Het structurele afval van Eternit bestaat voornamelijk uit versnijdingsresten, productiestoringen of werfafval. Gezien de cementrijke samenstelling van Eternit's dakproducten, is het logisch dat CBR als cementpartner een belangrijke rol speelt. Het afvalproces omvat het breken van hard vezelcementafval op een externe breekwerf, waarna het naar de fabriek van CBR Antoing wordt vervoerd en verwerkt in de klinkeroven.

Luc Van der Heyden, tevens Project Manager Mineral Binders and Fillers, Fibrecement Materials, benadrukte in 2011 de voordelen van deze toepassing, waarbij de chemische samenstelling van het afval sterk overeenkomt met die van een normaal klinkergrondstoffenmengsel. Jaarlijks levert Eternit ongeveer 6.000 ton voorgebroken vezelcementafval aan CBR Antoing, wat resulteert in aanzienlijk minder ontginning van primaire grondstoffen door CBR.[18]

In 2012 startte de HeidelbergCement Groep een onderzoeksproject naar de ontwikkeling van de toen zogenoemde BCT-klinker.

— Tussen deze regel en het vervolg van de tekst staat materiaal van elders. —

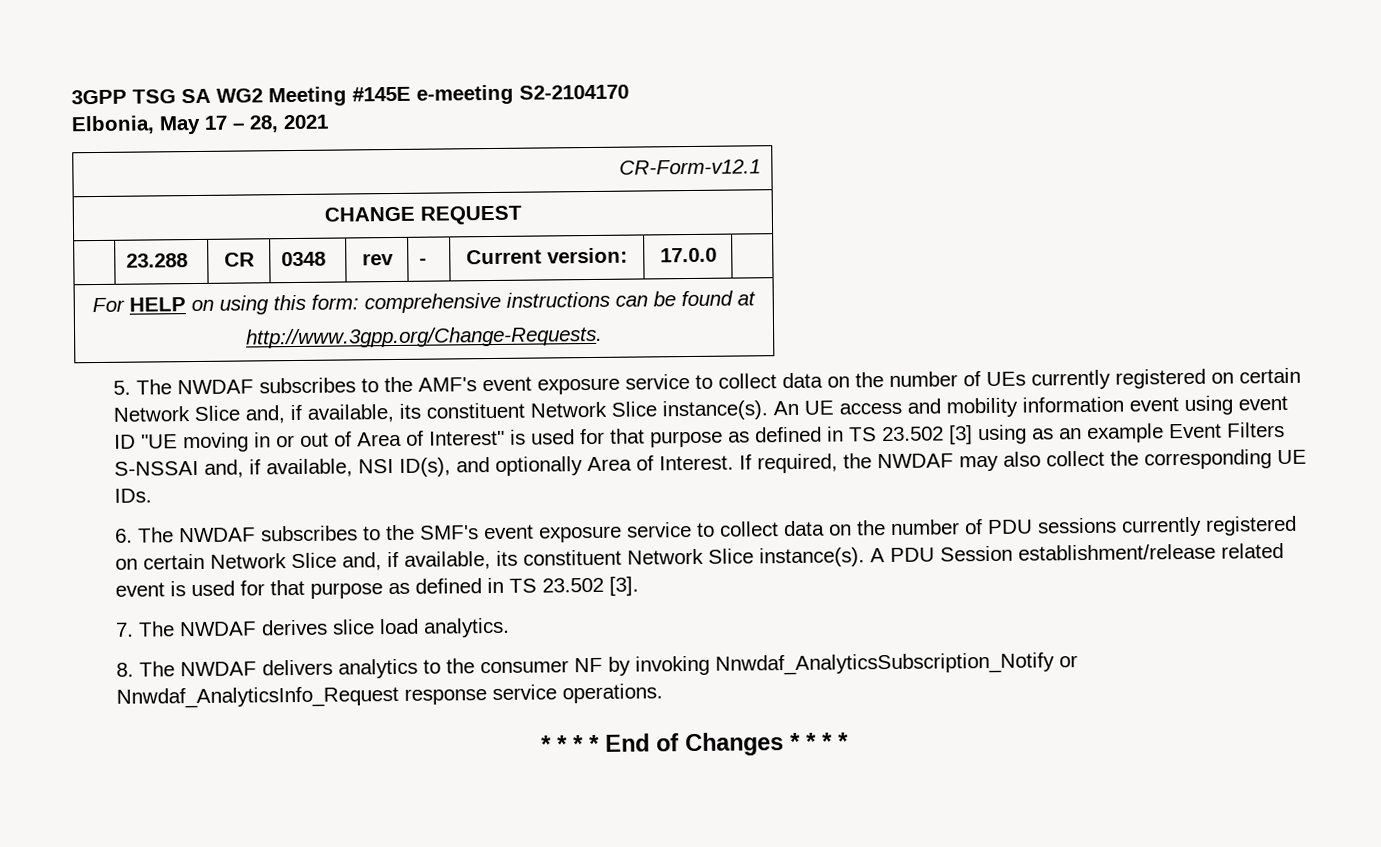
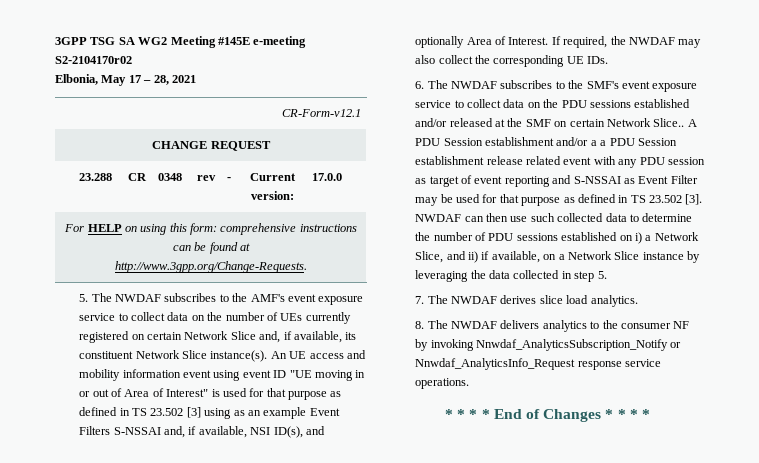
- 3GPP TSG SA WG2 Meeting #145E e-meeting S2-2104170
+ 3GPP TSG SA WG2 Meeting #145E e-meeting S2-2104170r02
- 6. The NWDAF subscribes to the SMF's event exposure service to collect data on the number of PDU sessions currently registered on certain Network Slice and, if available, its constituent Network Slice instance(s). A PDU Session establishment/release related event is used for that purpose as defined in TS 23.502 [3].
+ 6. The NWDAF subscribes to the SMF's event exposure service to collect data on the PDU sessions established and/or released at the SMF on certain Network Slice.. A PDU Session establishment and/or a a PDU Session establishment release related event with any PDU session as target of event reporting and S-NSSAI as Event Filter may be used for that purpose as defined in TS 23.502 [3]. NWDAF can then use such collected data to determine the number of PDU sessions established on i) a Network Slice, and ii) if available, on a Network Slice instance by leveraging the data collected in step 5.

Intussen zijn er verschillende proefmalingen in ENCI Maastricht gerealiseerd met deze alternatieve klinker, die ondertussen de naam Ternocem-klinker kreeg. Bij de productie van Ternocem-klinker komt tot 30% minder CO2 vrij dan bij de productie van gewone Portlandklinker. Dat blijkt uit onderzoek in het HeidelbergCement Technology Center (HTC) in Leimen (Duitsland). De groep streeft er nu naar om een Ternocem-klinker te maken met een vergelijkbaar gedrag als traditionele Portlandklinker.[18]

Biodiversiteit op de groeve

[bewerken | brontekst bewerken]

De exploitatie van een steengroeve leidt tot het ontstaan van omgevingen die zeldzaam zijn geworden in België, zoals kliffen, rotsachtige of zanderige oppervlakken, tijdelijke waterlopen, kalkgrasland of schrale weiden... Deze habitats, die ontstaan zijn door de mijnactiviteit, maken het ontstaan en de ontwikkeling van populaties van pionierssoorten met een biologische waarde mogelijk.[22]

In aanvulling op het industriële proces, besteedt de CBR groep in samenwerking met het project Life in Quaries aanzienlijke aandacht aan het onderzoeken (en preserveren) van de biodiversiteit in hun groeves. De originaliteit van dit project is gebaseerd op de implementatie van maatregelen voor biodiversiteitsbeheer tijdens de winningsfase en niet alleen als onderdeel van de rehabilitatie aan het einde van de werken. In België profiteren verschillende zeldzame en beschermde soorten van de habitats die ontstaan door mijnbouwactiviteiten. Dit is onder andere het geval voor de zandzwaluw, hagedissen, rugstreeppadden, orchideeën, vlinders, typische algen van arme milieus zoals de kranswieren. De maatregelen getroffen in dit project zijn online te vinden.[22][5]